Dr. Fisher said the cost of curing leprosy in its advanced stages is enormously expensive, but on the other hand "the younger people, if we are able to treat them early it would take $20 for a 20-year supply of DDS to completely cure their leprosy and prevent all disabilities."
"This is the big problem of education, to educate the people to the fact that if they come for treatment when they first realize they have something wrong, when they have insensitivity, then all these deformities are totally preventable and, this is basically what the job of ALERT is."
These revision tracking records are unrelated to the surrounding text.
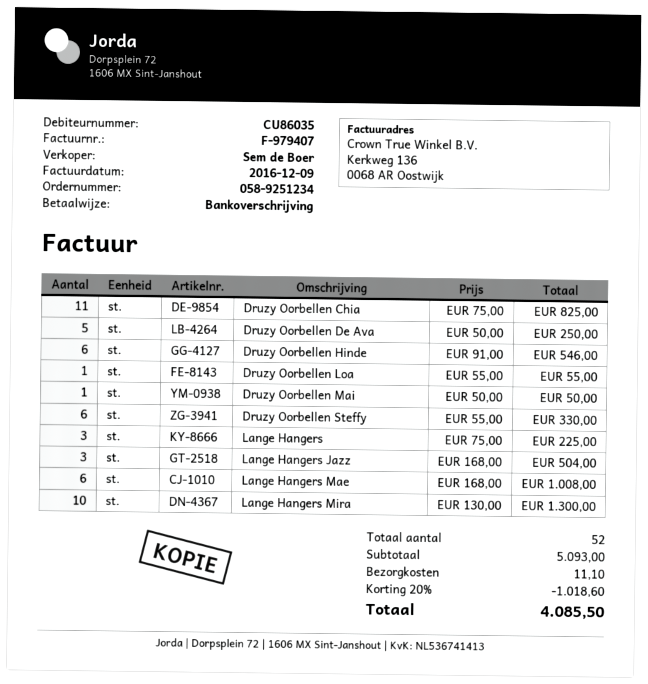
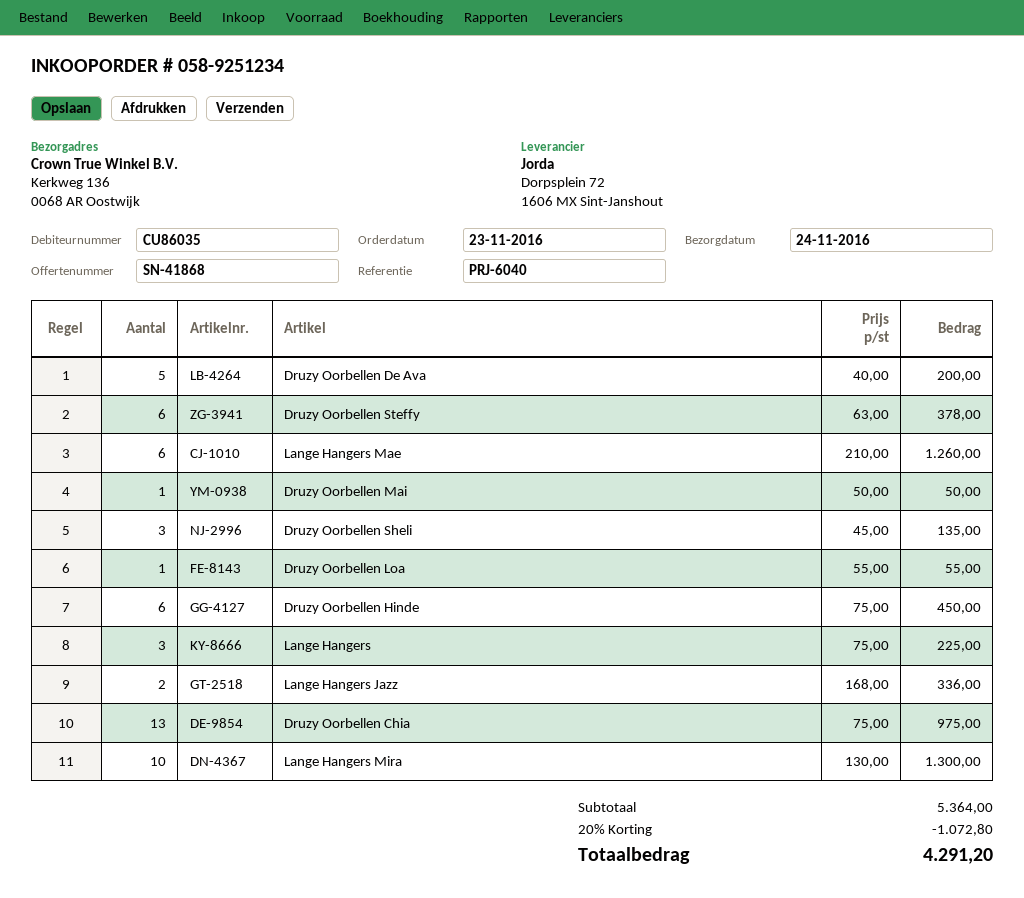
Druzy Oorbellen Chia: 11 x 75.00 = 825.00 -> 13 x 75.00 = 975.00
Druzy Oorbellen De Ava: 5 x 50.00 = 250.00 -> 5 x 40.00 = 200.00
Druzy Oorbellen Hinde: 6 x 91.00 = 546.00 -> 6 x 75.00 = 450.00
Druzy Oorbellen Steffy: 6 x 55.00 = 330.00 -> 6 x 63.00 = 378.00
Lange Hangers Jazz: 3 x 168.00 = 504.00 -> 2 x 168.00 = 336.00
Lange Hangers Mae: 6 x 168.00 = 1008.00 -> 6 x 210.00 = 1260.00
Druzy Oorbellen Sheli: none -> 3 x 45.00 = 135.00
subtotal: 5093.00 -> 5364.00
discount: 20% = 1018.60 -> 20% = 1072.80
shipping: 11.10 -> none
total: 4085.50 -> 4291.20

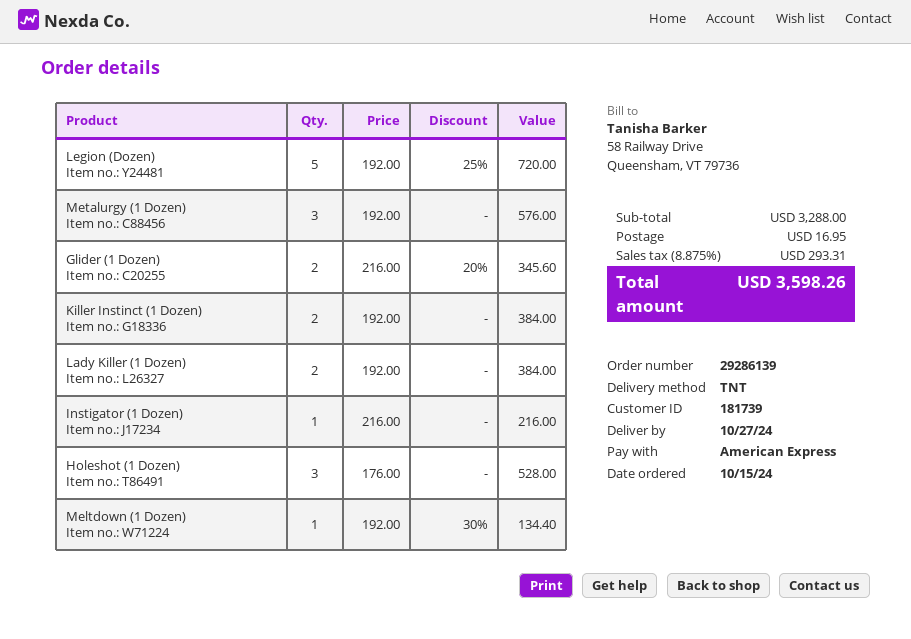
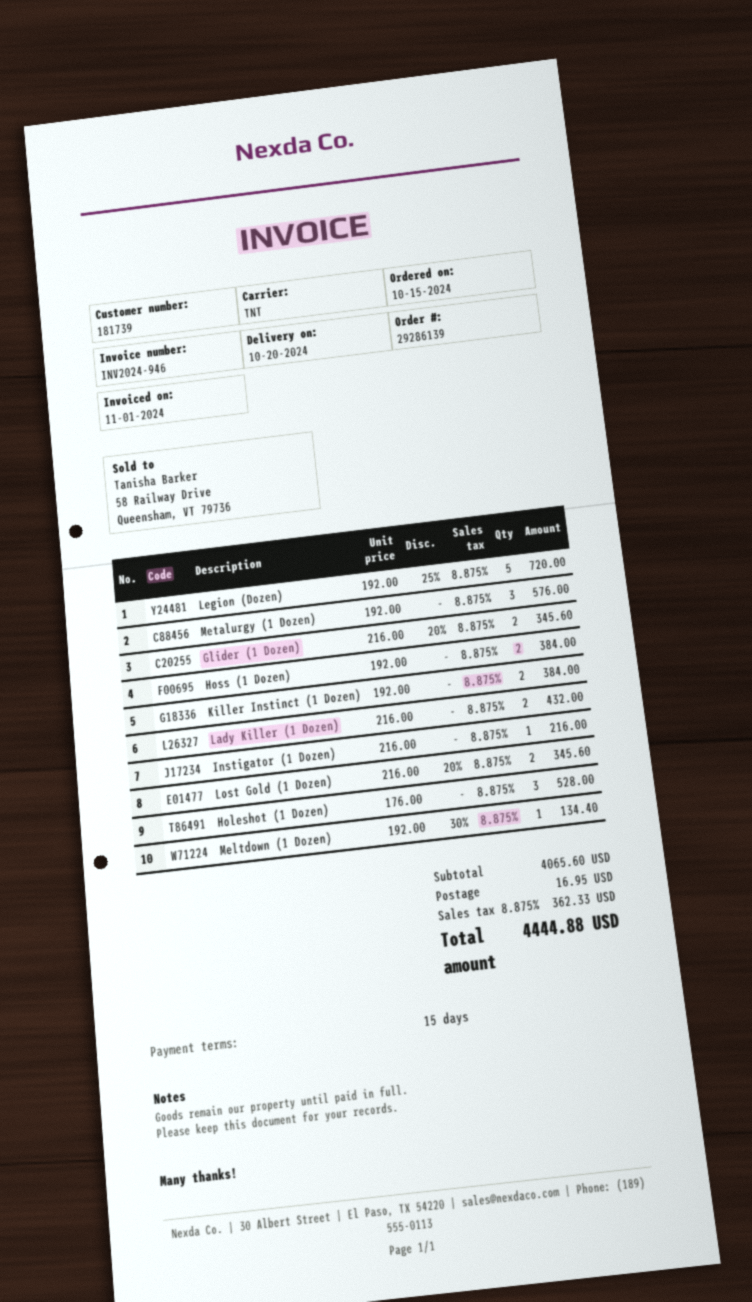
delivery date: 2024-10-27 -> 2024-10-20
Lady Killer (1 Dozen): 2 x 192.00 = 384.00 -> 2 x 216.00 = 432.00
Hoss (1 Dozen): none -> 2 x 192.00 = 384.00
Lost Gold (1 Dozen): none -> 2 x 216.00 - 20% = 345.60
subtotal: 3288.00 -> 4065.60
tax: 8.875% = 293.31 -> 8.875% = 362.33
total: 3598.26 -> 4444.88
Dr. Fisher attended high school at Sewanee before taking undergraduate studies at Emory University. He received his medical training at Tulane University, and did his residency in orthopedics in Jackson, Miss., where he was a member of St. James Episcopal Church.
He is married, and he and Mrs. Fisher reside with their five children in Addis Ababa.
Home, he says, is "where the garbage is" and where there is work to do.